What you should do → Starting at the line with "- 1. Initial", retype every line through the end of the listing exactly as written, and nothing before it.

Records supplied →
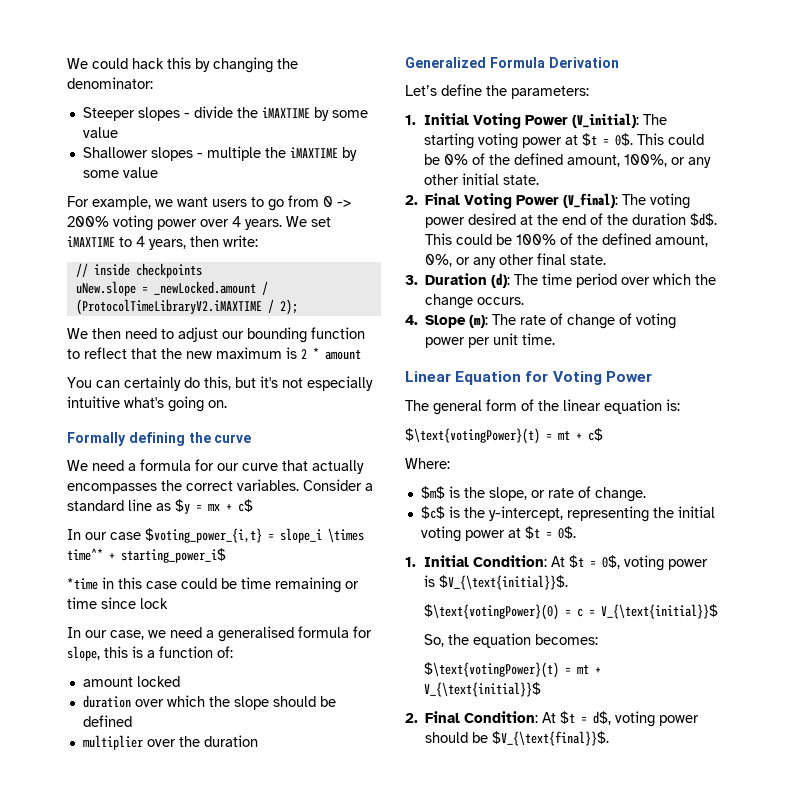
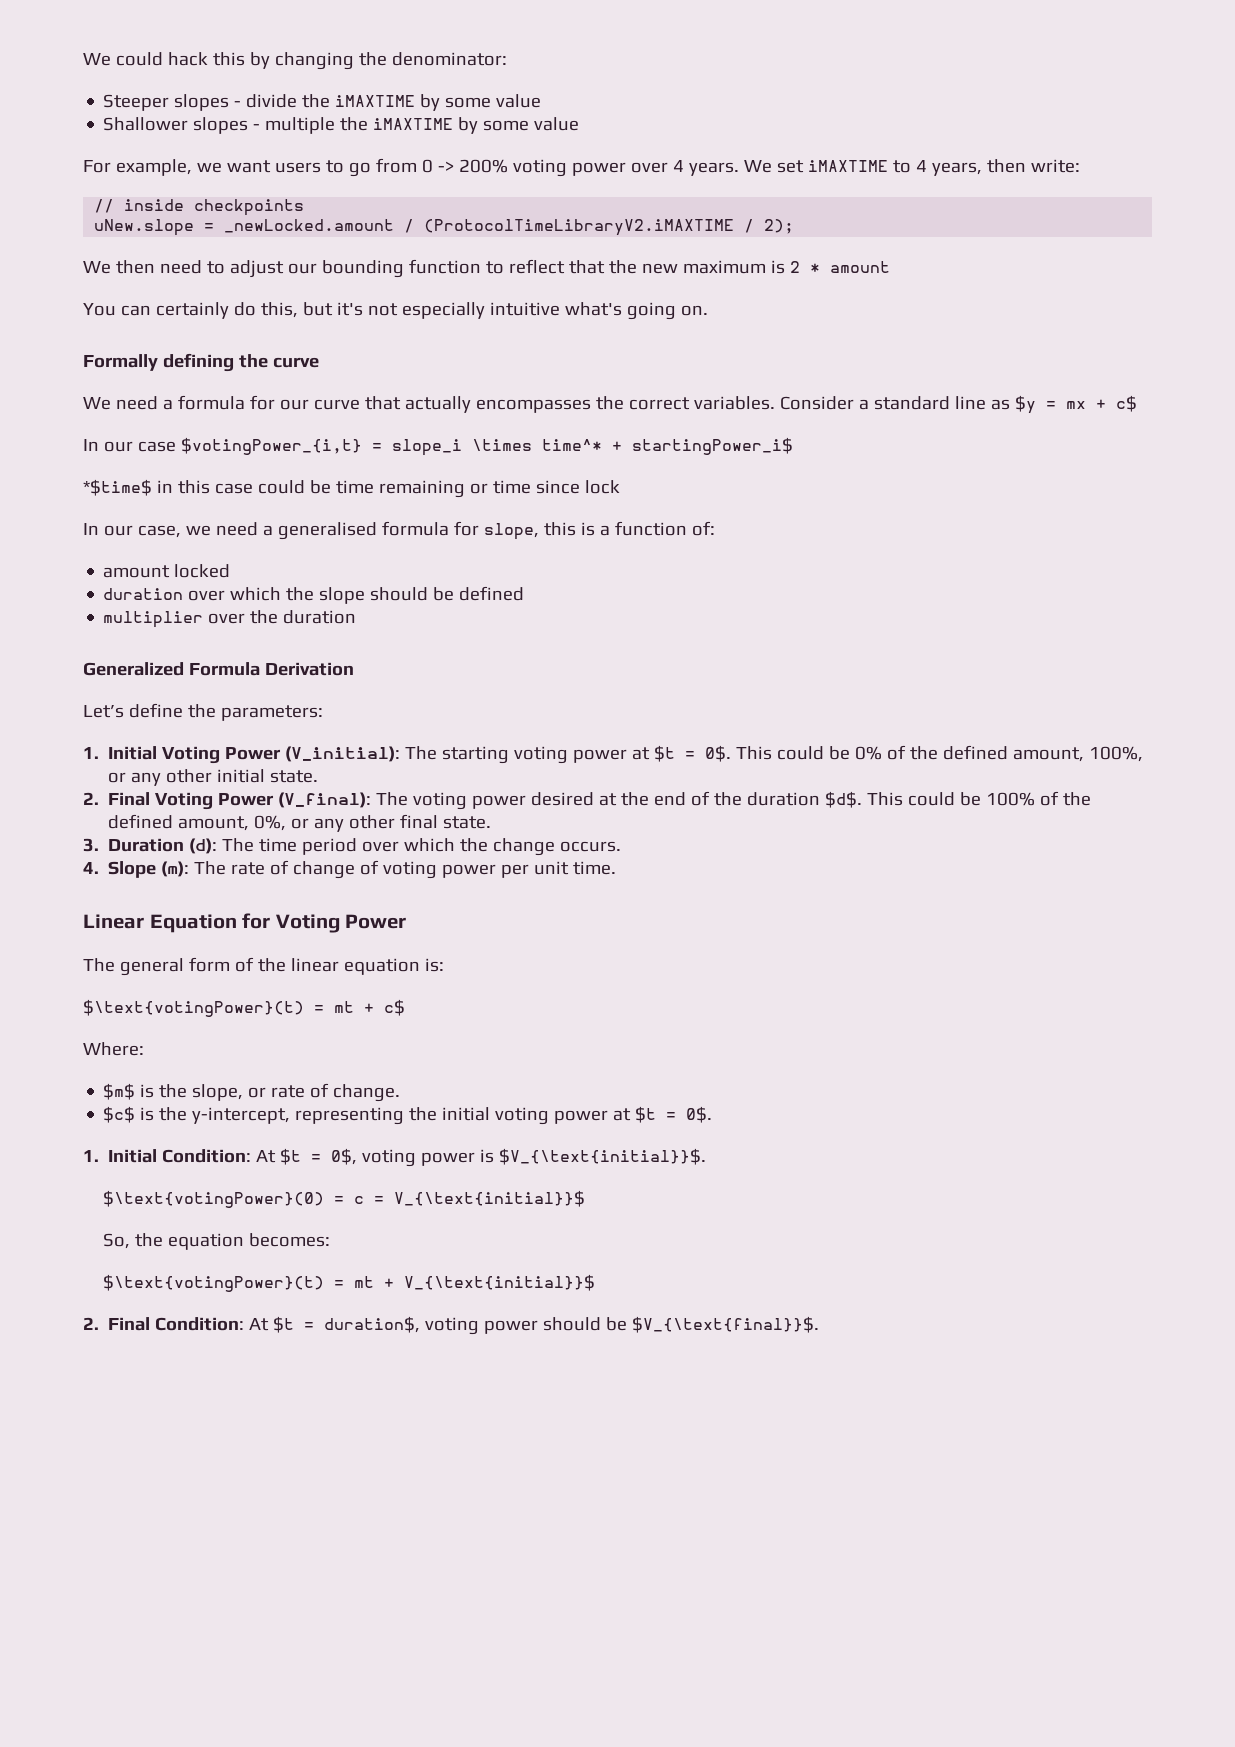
- In our case $voting_power_{i,t} = slope_i \times time^* + starting_power_i$
- *time in this case could be time remaining or time since lock
+ In our case $votingPower_{i,t} = slope_i \times time^* + startingPower_i$
+ *$time$ in this case could be time remaining or time since lock
- 2. Final Condition: At $t = d$, voting power should be $V_{\text{final}}$.
+ 2. Final Condition: At $t = duration$, voting power should be $V_{\text{final}}$.

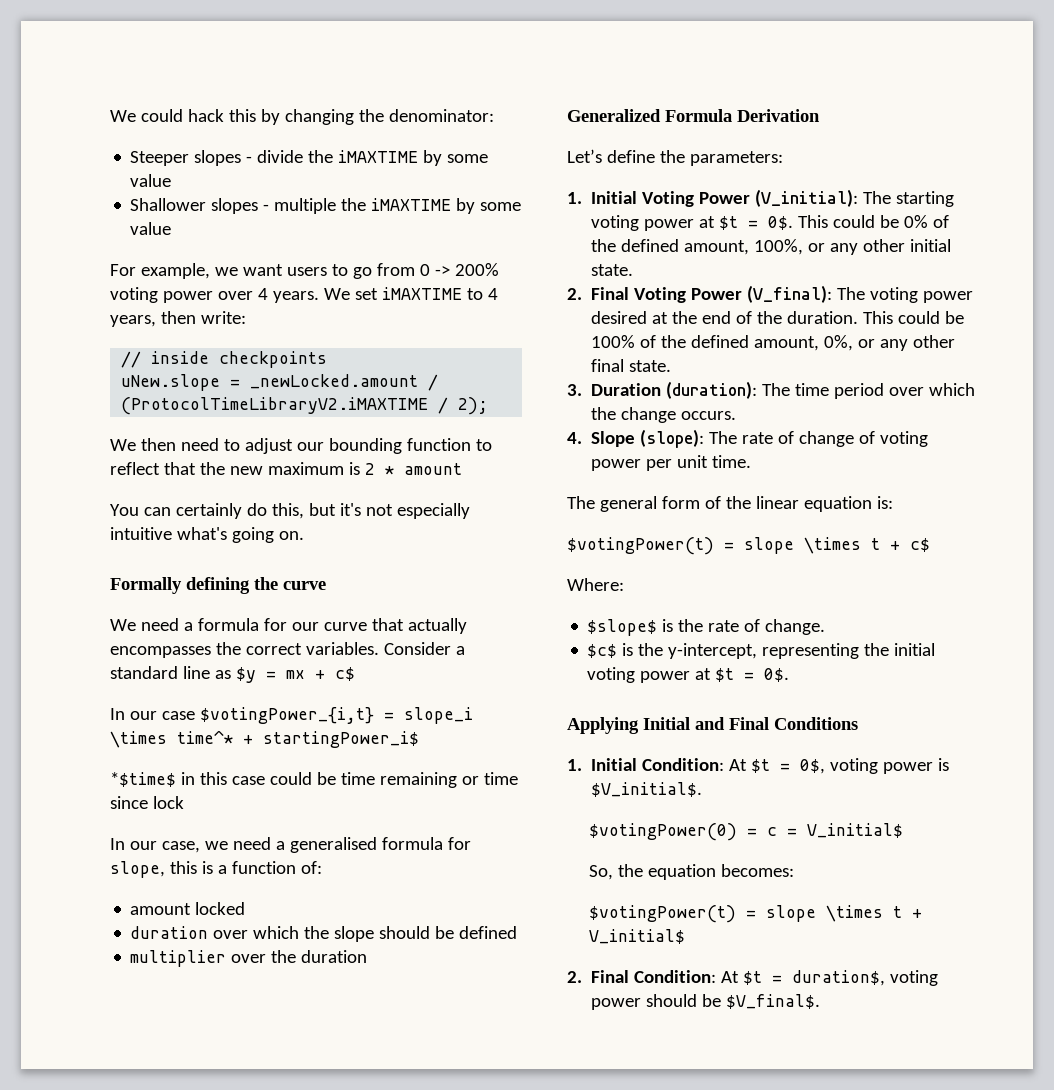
- 2. Final Voting Power (V_final): The voting power desired at the end of the duration $d$.
+ 2. Final Voting Power (V_final): The voting power desired at the end of the duration.
- 3. Duration (d): The time period over which the change occurs.
+ 3. Duration (duration): The time period over which the change occurs.
- 4. Slope (m): The rate of change of voting power per unit time.
+ 4. Slope (slope): The rate of change of voting power per unit time.
- Linear Equation for Voting Power
- $\text{votingPower}(t) = mt + c$
+ $votingPower(t) = slope \times t + c$
- $m$ is the slope, or rate of change.
+ $slope$ is the rate of change.
+ Applying Initial and Final Conditions
- 1. Initial Condition: At $t = 0$, voting power is $V_{\text{initial}}$.
- $\text{votingPower}(0) = c = V_{\text{initial}}$
+ 1. Initial Condition: At $t = 0$, voting power is $V_initial$.
+ $votingPower(0) = c = V_initial$
- $\text{votingPower}(t) = mt + V_{\text{initial}}$
+ $votingPower(t) = slope \times t + V_initial$
- 2. Final Condition: At $t = duration$, voting power should be $V_{\text{final}}$.
+ 2. Final Condition: At $t = duration$, voting power should be $V_final$.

Answer to this task →
- 1. Initial Condition: At $t = 0$, voting power is $V_{\text{initial}}$.
- $\text{votingPower}(0) = c = V_{\text{initial}}$
+ 1. Initial Condition: At $t = 0$, voting power is $V_initial$.
+ $votingPower(0) = c = V_initial$
- $\text{votingPower}(t) = mt + V_{\text{initial}}$
+ $votingPower(t) = slope \times t + V_initial$
- 2. Final Condition: At $t = duration$, voting power should be $V_{\text{final}}$.
+ 2. Final Condition: At $t = duration$, voting power should be $V_final$.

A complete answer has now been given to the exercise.